Top of Supplied records

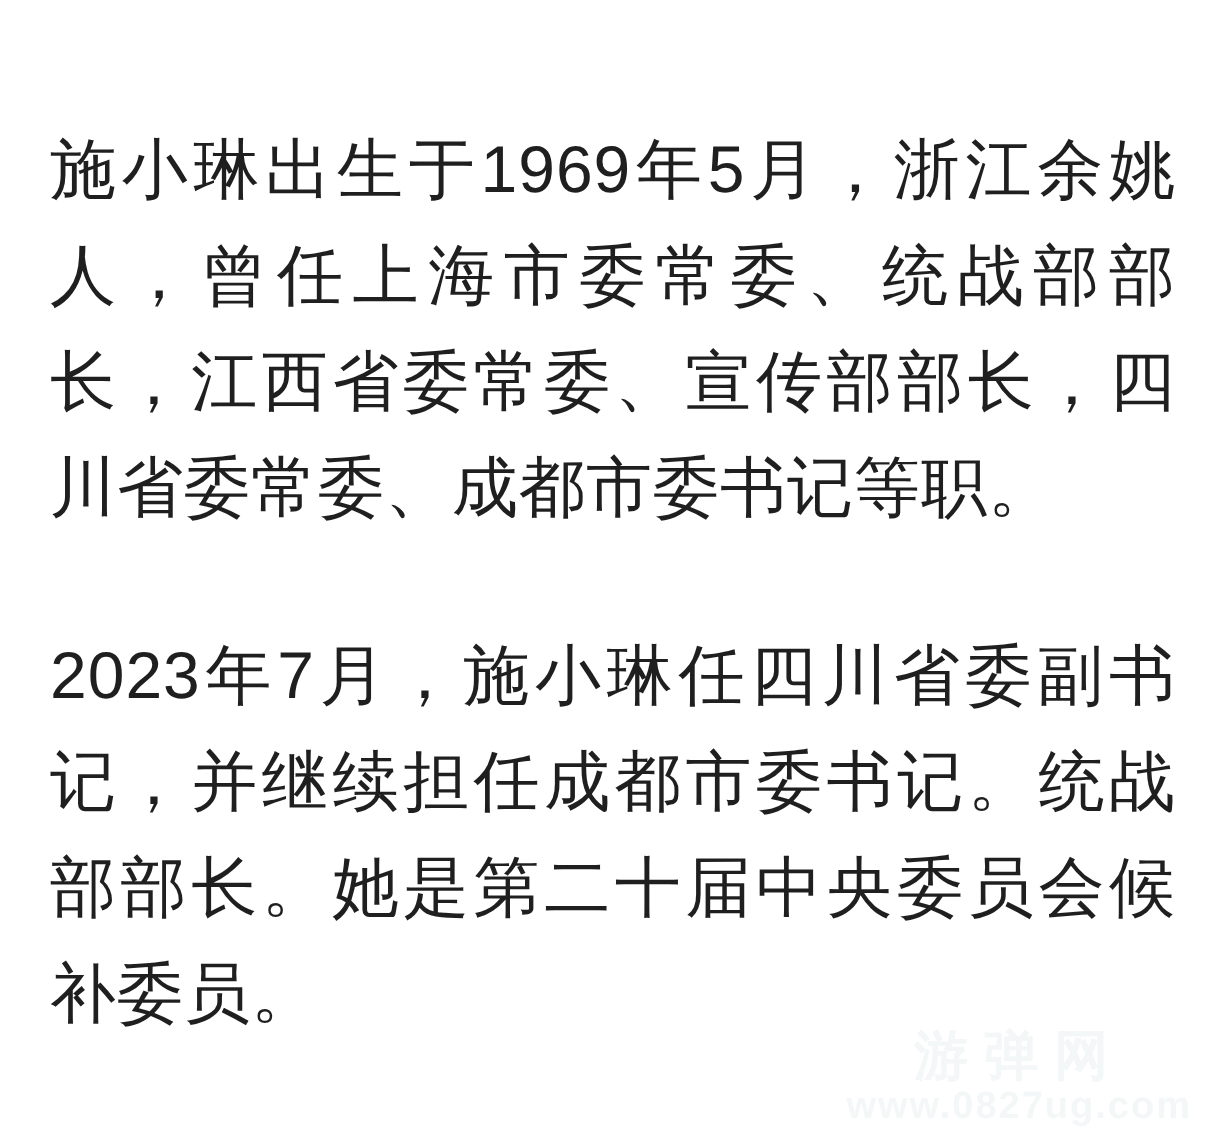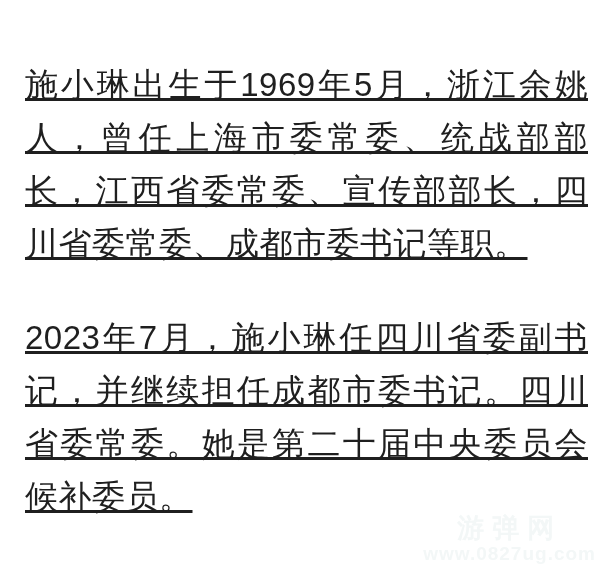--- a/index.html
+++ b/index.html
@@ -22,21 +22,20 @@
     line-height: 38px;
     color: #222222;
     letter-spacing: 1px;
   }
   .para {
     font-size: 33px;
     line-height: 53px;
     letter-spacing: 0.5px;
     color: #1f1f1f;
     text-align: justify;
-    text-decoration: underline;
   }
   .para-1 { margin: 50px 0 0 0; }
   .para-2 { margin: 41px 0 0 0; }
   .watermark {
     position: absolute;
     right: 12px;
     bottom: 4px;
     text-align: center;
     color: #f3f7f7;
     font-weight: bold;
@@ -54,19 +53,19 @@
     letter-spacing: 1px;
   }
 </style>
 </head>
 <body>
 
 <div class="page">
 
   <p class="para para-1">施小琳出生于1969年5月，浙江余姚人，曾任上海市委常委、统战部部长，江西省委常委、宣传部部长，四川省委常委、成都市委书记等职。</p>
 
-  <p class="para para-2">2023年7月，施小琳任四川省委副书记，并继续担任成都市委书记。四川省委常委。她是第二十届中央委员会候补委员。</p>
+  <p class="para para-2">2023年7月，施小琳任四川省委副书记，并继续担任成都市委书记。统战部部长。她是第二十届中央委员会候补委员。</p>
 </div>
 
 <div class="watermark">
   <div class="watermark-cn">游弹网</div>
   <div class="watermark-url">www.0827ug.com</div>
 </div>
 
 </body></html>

Bottom of Supplied records
Top of Supplied records

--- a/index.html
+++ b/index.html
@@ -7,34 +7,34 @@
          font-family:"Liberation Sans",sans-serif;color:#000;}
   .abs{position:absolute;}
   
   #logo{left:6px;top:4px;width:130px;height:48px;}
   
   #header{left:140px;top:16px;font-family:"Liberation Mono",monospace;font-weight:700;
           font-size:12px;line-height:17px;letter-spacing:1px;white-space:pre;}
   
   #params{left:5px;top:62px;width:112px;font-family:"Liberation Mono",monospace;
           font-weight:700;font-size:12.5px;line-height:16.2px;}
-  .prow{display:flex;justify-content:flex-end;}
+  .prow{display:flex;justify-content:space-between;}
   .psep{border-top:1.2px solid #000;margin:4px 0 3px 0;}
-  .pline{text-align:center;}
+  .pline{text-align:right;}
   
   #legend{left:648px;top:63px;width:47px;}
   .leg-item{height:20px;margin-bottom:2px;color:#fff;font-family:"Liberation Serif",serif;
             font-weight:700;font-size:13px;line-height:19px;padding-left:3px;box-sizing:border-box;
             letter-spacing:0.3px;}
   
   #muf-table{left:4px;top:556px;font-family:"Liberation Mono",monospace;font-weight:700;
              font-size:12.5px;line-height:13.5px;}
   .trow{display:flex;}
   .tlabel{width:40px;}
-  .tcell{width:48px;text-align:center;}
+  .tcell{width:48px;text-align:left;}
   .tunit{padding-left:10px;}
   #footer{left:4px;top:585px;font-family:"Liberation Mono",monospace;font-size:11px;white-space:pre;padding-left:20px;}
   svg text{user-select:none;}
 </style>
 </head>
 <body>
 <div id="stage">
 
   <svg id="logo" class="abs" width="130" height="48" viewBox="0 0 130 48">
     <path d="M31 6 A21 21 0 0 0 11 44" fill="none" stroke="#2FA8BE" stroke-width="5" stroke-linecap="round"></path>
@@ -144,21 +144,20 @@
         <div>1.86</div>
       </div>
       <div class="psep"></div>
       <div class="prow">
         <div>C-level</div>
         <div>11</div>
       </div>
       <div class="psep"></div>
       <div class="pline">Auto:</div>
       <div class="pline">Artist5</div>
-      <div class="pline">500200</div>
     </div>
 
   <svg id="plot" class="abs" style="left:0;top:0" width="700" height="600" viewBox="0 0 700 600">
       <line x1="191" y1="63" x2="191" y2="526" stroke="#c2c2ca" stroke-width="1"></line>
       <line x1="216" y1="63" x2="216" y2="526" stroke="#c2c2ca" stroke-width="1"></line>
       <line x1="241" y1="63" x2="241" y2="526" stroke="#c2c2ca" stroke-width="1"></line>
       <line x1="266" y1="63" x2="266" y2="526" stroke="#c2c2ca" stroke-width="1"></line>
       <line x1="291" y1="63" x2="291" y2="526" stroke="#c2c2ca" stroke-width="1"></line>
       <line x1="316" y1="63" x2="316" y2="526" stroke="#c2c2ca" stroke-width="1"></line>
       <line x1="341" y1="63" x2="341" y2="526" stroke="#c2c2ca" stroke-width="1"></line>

Bottom of Supplied records

**Instructions for the task:** Among the records above, only the lines between the line holding "margin: 50px 0" and the line holding "</body></html>", inclusive, are to be output, exactly as written.

**Solution:**
   .para-1 { margin: 50px 0 0 0; }
   .para-2 { margin: 41px 0 0 0; }
   .watermark {
     position: absolute;
     right: 12px;
     bottom: 4px;
     text-align: center;
     color: #f3f7f7;
     font-weight: bold;
@@ -54,19 +53,19 @@
     letter-spacing: 1px;
   }
 </style>
 </head>
 <body>
 
 <div class="page">
 
   <p class="para para-1">施小琳出生于1969年5月，浙江余姚人，曾任上海市委常委、统战部部长，江西省委常委、宣传部部长，四川省委常委、成都市委书记等职。</p>
 
-  <p class="para para-2">2023年7月，施小琳任四川省委副书记，并继续担任成都市委书记。四川省委常委。她是第二十届中央委员会候补委员。</p>
+  <p class="para para-2">2023年7月，施小琳任四川省委副书记，并继续担任成都市委书记。统战部部长。她是第二十届中央委员会候补委员。</p>
 </div>
 
 <div class="watermark">
   <div class="watermark-cn">游弹网</div>
   <div class="watermark-url">www.0827ug.com</div>
 </div>
 
 </body></html>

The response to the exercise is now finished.